Start at the line in the entries below that contains "Crimson Drift Petals", stop at the line that contains "Isabel Marant Cevara", and output exactly the lines in that span, both ends included.

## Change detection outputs
________________________
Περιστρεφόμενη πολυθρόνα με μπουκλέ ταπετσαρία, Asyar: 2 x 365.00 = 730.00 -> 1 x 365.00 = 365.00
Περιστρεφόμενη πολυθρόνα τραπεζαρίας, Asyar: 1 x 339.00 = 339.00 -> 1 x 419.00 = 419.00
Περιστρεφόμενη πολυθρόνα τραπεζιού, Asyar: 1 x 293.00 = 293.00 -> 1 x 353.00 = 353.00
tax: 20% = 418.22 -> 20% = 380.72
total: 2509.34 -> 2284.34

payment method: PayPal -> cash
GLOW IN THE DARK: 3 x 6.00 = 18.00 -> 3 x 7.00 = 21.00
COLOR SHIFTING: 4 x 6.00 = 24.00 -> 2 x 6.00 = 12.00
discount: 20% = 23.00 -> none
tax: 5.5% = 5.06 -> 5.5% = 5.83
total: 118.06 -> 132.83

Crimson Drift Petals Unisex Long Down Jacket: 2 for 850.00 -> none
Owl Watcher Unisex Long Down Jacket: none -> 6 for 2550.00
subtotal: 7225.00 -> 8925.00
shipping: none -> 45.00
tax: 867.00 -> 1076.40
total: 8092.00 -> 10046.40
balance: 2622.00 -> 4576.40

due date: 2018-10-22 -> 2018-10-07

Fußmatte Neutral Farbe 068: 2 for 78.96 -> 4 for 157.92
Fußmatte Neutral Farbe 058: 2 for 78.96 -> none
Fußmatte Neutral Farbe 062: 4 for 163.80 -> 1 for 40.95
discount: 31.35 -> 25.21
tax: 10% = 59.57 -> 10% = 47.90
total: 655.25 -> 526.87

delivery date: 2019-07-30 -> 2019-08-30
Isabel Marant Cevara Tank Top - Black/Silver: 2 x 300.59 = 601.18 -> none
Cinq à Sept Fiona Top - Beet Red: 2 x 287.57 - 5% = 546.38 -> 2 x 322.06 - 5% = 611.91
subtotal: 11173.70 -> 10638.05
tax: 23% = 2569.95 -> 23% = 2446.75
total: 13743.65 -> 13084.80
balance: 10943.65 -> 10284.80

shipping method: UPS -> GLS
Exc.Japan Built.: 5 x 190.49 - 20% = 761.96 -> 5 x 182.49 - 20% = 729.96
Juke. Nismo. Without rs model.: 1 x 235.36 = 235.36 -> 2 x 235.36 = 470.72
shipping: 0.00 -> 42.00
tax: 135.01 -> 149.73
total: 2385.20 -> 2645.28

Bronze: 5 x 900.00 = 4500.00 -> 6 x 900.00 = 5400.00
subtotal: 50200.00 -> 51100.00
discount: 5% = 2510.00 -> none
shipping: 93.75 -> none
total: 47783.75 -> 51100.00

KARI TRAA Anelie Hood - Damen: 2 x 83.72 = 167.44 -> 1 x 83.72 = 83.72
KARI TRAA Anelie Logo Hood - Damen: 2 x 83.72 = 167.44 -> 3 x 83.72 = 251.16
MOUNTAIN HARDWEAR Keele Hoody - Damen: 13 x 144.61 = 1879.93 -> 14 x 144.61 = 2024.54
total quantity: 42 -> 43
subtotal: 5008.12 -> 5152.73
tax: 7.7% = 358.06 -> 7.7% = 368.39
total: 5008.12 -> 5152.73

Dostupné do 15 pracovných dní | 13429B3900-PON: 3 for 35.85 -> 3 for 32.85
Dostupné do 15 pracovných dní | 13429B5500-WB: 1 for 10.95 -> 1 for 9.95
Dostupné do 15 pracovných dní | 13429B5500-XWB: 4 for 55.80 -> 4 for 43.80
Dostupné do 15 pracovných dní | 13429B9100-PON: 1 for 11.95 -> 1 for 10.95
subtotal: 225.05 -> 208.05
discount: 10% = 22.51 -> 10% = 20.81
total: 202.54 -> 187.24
________________________
## RESULT FOR THIS EXERCISE
Crimson Drift Petals Unisex Long Down Jacket: 2 for 850.00 -> none
Owl Watcher Unisex Long Down Jacket: none -> 6 for 2550.00
subtotal: 7225.00 -> 8925.00
shipping: none -> 45.00
tax: 867.00 -> 1076.40
total: 8092.00 -> 10046.40
balance: 2622.00 -> 4576.40

due date: 2018-10-22 -> 2018-10-07

Fußmatte Neutral Farbe 068: 2 for 78.96 -> 4 for 157.92
Fußmatte Neutral Farbe 058: 2 for 78.96 -> none
Fußmatte Neutral Farbe 062: 4 for 163.80 -> 1 for 40.95
discount: 31.35 -> 25.21
tax: 10% = 59.57 -> 10% = 47.90
total: 655.25 -> 526.87

delivery date: 2019-07-30 -> 2019-08-30
Isabel Marant Cevara Tank Top - Black/Silver: 2 x 300.59 = 601.18 -> none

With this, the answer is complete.